PSG-Bayern : «Paris a franchi un palier», estime Alain Cayzac

L’ancien président du club parisien, déçu de la défaite en finale de la Ligue des champions contre le Bayern Munich, pense que le PSG fait désormais partie des grands d’Europe.

 Parc des Princes (Paris XVIe), le 7 novembre 2015. Alain Cayzac et Nasser Al-Khelaïfi (de dos).
Parc des Princes (Paris XVIe), le 7 novembre 2015. Alain Cayzac et Nasser Al-Khelaïfi (de dos). LP

Alain Cayzac, l'ancien président du PSG (2006-2008), en vacances dans le Lot, a assisté devant son écran de télévision à la défaite (1-0) des joueurs de Thomas Tuchel en finale de la Ligue des champions contre le Bayern Munich. Malgré le goût amer laissé par cet échec, l'ex-dirigeant voit en cette épopée jusqu'en finale les prémices des succès futurs.

Que retenez-vous de cette finale ?

ALAIN CAYZAC. Je suis forcément déçu mais c'est une victoire assez logique du Bayern. Les Allemands ont gagné aux points. Ce n'est pas un scandale. Bien sûr, le PSG aurait pu marquer mais dans l'ensemble, il n'y a pas grand-chose à dire.

Qu'a-t-il manqué au PSG ?

Neymar et Mbappé n'ont pas joué à 100 %. Neymar avait toujours deux ou trois adversaires sur le dos et Mbappé revenait de blessure et ça se voyait.

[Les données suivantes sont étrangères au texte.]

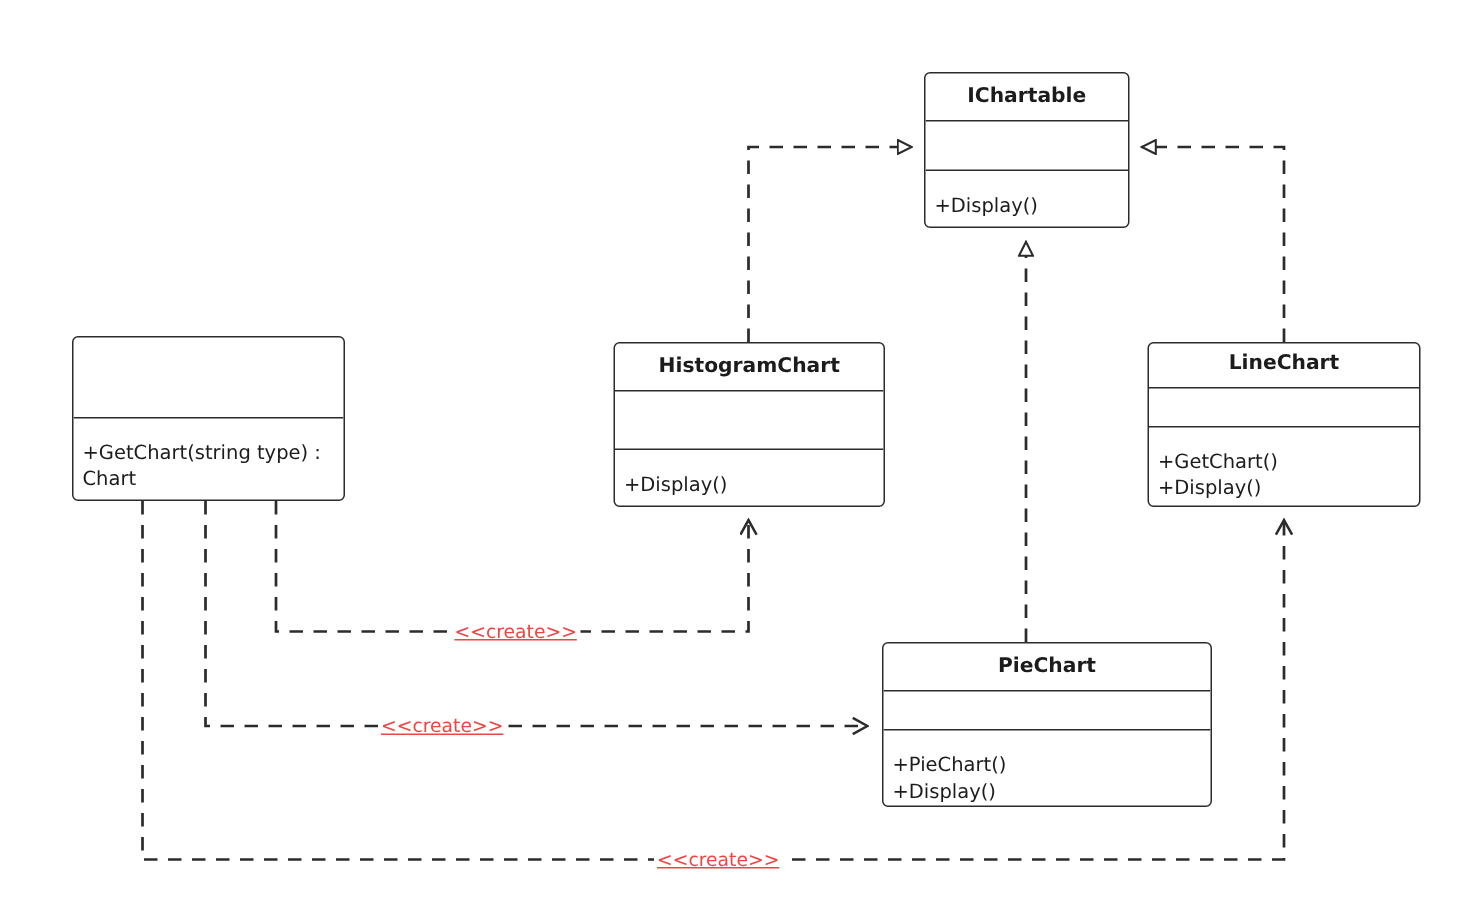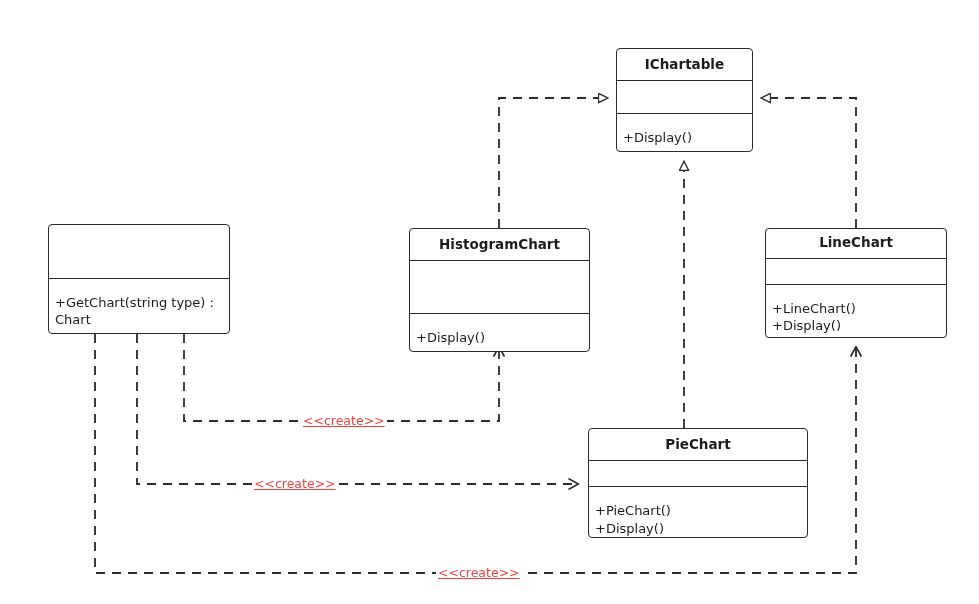"HistogramChart" div.uml-class { height: 124px -> 110px }
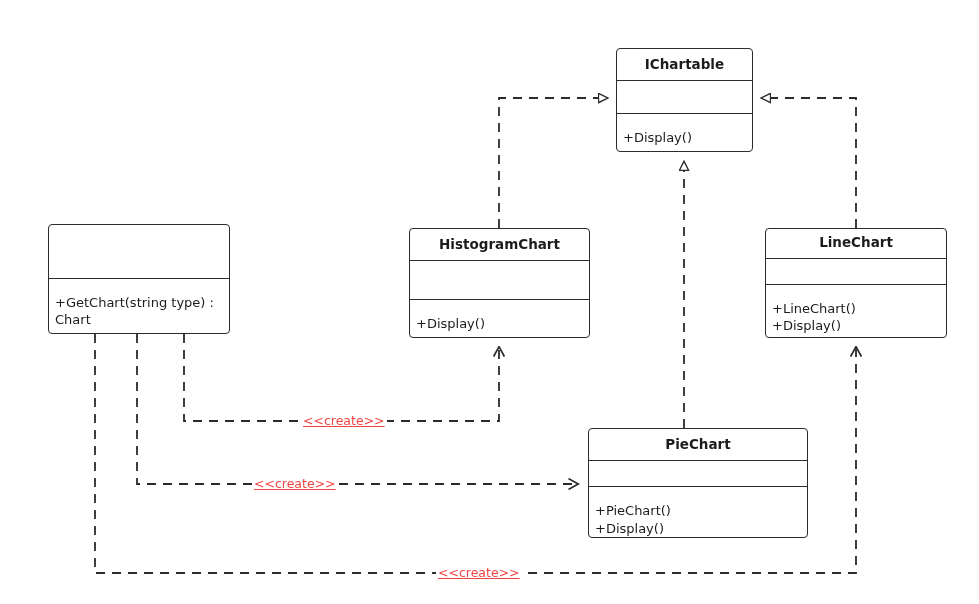"+LineChart()" div.uml-op-line { text: +LineChart -> +GetChart }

C'était difficile dans ces conditions mais ce n'est pas la finale que je retiens. Le club a franchi un palier en arrivant à ce stade de la compétition.

Que doit-il améliorer ?

Il y a encore un peu de boulot mais on a vu de belles choses. On disait que l'attaque était bonne. La défense tient le choc aussi. Elle est solide. Kimpembe a été formidable et les milieux Herrera et Paredes sont très forts. Et surtout, il y a cet état d'esprit, cette joie de jouer ensemble. Maintenant, le club doit viser le dernier carré à chaque Ligue des champions, c'est devenu un très grand d'Europe.

Avez-vous vibré devant ces matchs à huis clos ?

Je dois dire que j'ai oublié qu'il n'y avait pas de spectateurs. J'étais dans le match et je le vivais aussi intensément qu'en temps normal. Bon, le résultat est décevant. Il n'y aura pas de petite coupe de champagne.